» EXERCISE INSTRUCTIONS
The response should consist solely of the lines running from the line with "- Current Implementation" to the end of the data, retyped exactly.
___ RECORDS SUPPLIED ___
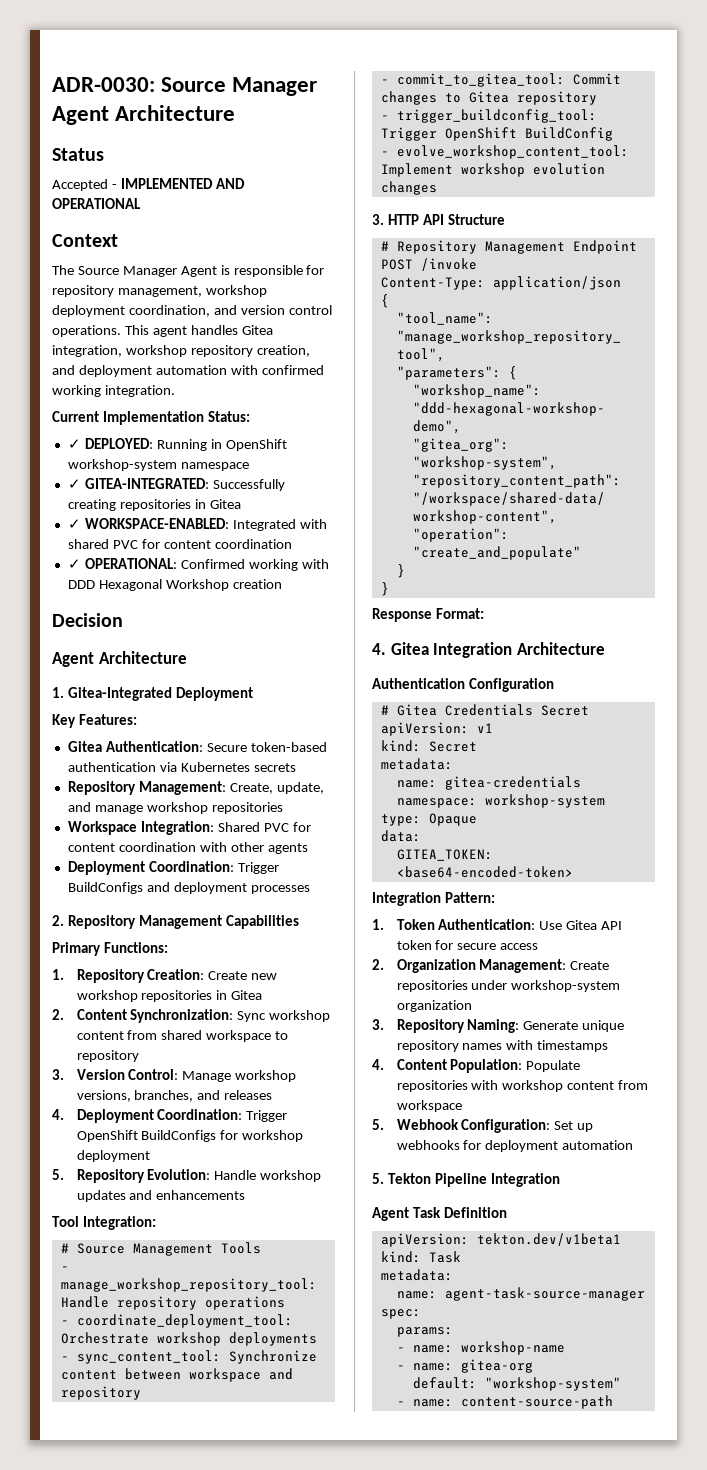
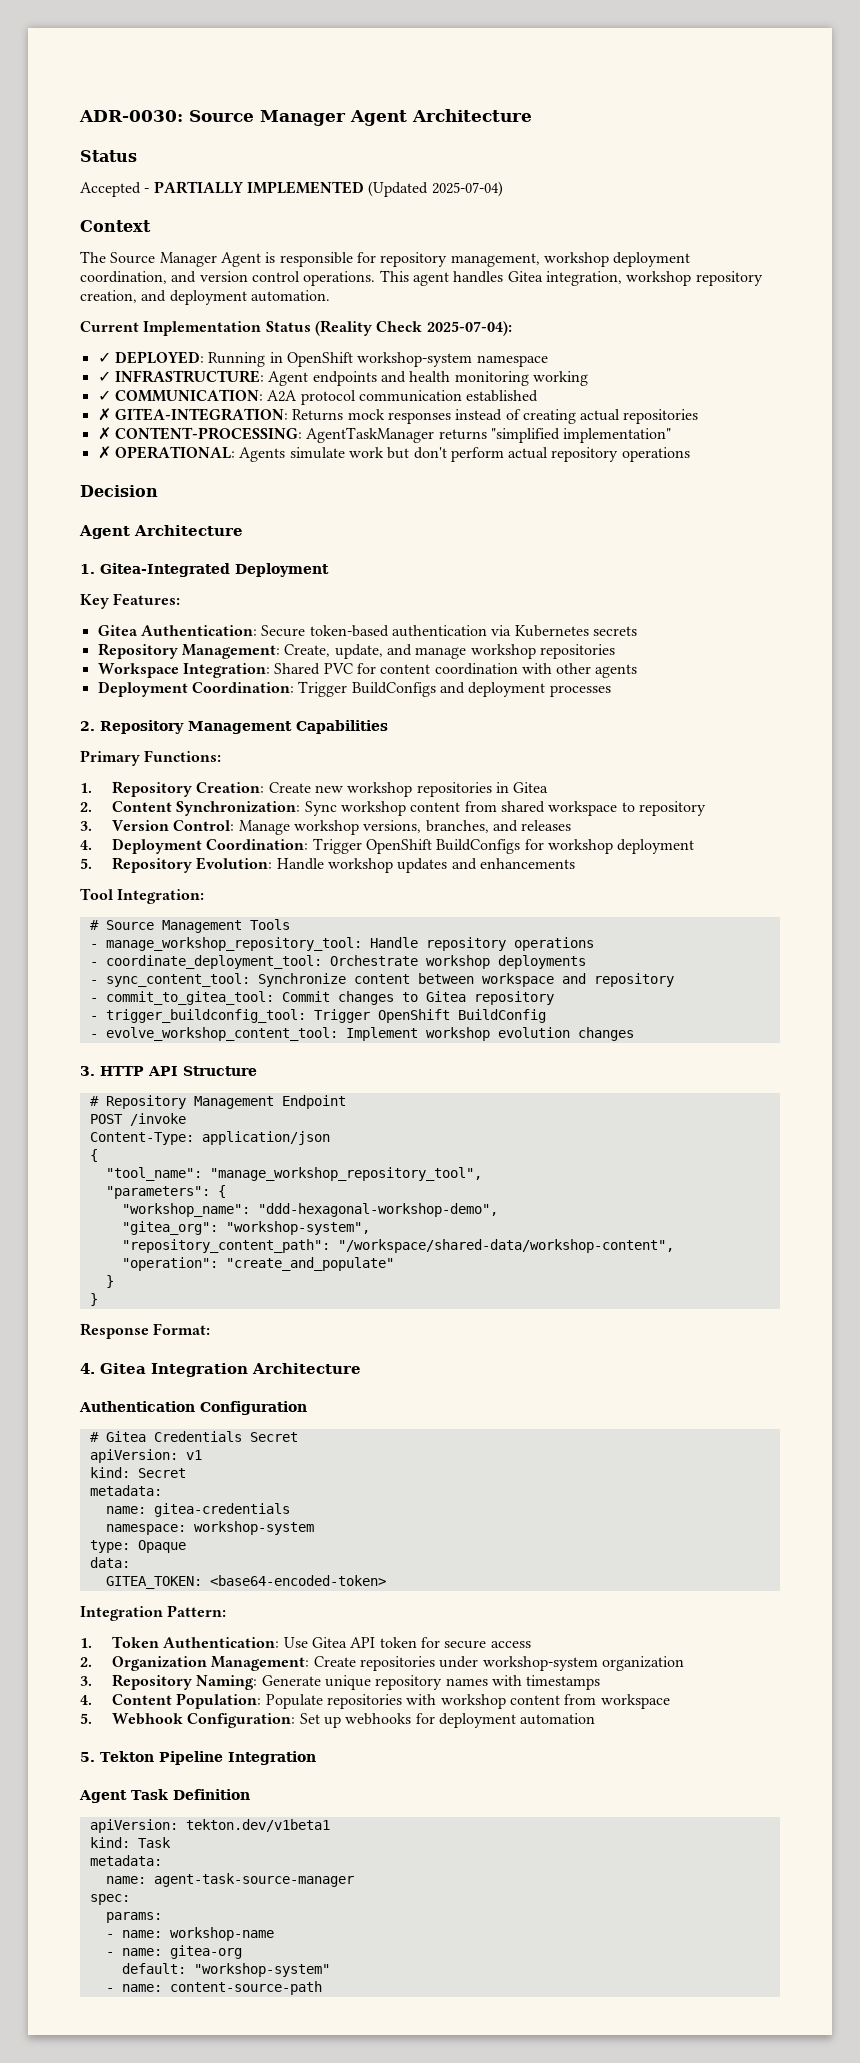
- Accepted - IMPLEMENTED AND OPERATIONAL
+ Accepted - PARTIALLY IMPLEMENTED (Updated 2025-07-04)
- This agent handles Gitea integration, workshop repository creation, and deployment automation with confirmed working integration.
- Current Implementation Status:
+ This agent handles Gitea integration, workshop repository creation, and deployment automation.
+ Current Implementation Status (Reality Check 2025-07-04):
- ✓ GITEA-INTEGRATED: Successfully creating repositories in Gitea
- ✓ WORKSPACE-ENABLED: Integrated with shared PVC for content coordination
- ✓ OPERATIONAL: Confirmed working with DDD Hexagonal Workshop creation
+ ✓ INFRASTRUCTURE: Agent endpoints and health monitoring working
+ ✓ COMMUNICATION: A2A protocol communication established
+ ✗ GITEA-INTEGRATION: Returns mock responses instead of creating actual repositories
+ ✗ CONTENT-PROCESSING: AgentTaskManager returns "simplified implementation"
+ ✗ OPERATIONAL: Agents simulate work but don't perform actual repository operations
___
» RESPONSE
- Current Implementation Status:
+ This agent handles Gitea integration, workshop repository creation, and deployment automation.
+ Current Implementation Status (Reality Check 2025-07-04):
- ✓ GITEA-INTEGRATED: Successfully creating repositories in Gitea
- ✓ WORKSPACE-ENABLED: Integrated with shared PVC for content coordination
- ✓ OPERATIONAL: Confirmed working with DDD Hexagonal Workshop creation
+ ✓ INFRASTRUCTURE: Agent endpoints and health monitoring working
+ ✓ COMMUNICATION: A2A protocol communication established
+ ✗ GITEA-INTEGRATION: Returns mock responses instead of creating actual repositories
+ ✗ CONTENT-PROCESSING: AgentTaskManager returns "simplified implementation"
+ ✗ OPERATIONAL: Agents simulate work but don't perform actual repository operations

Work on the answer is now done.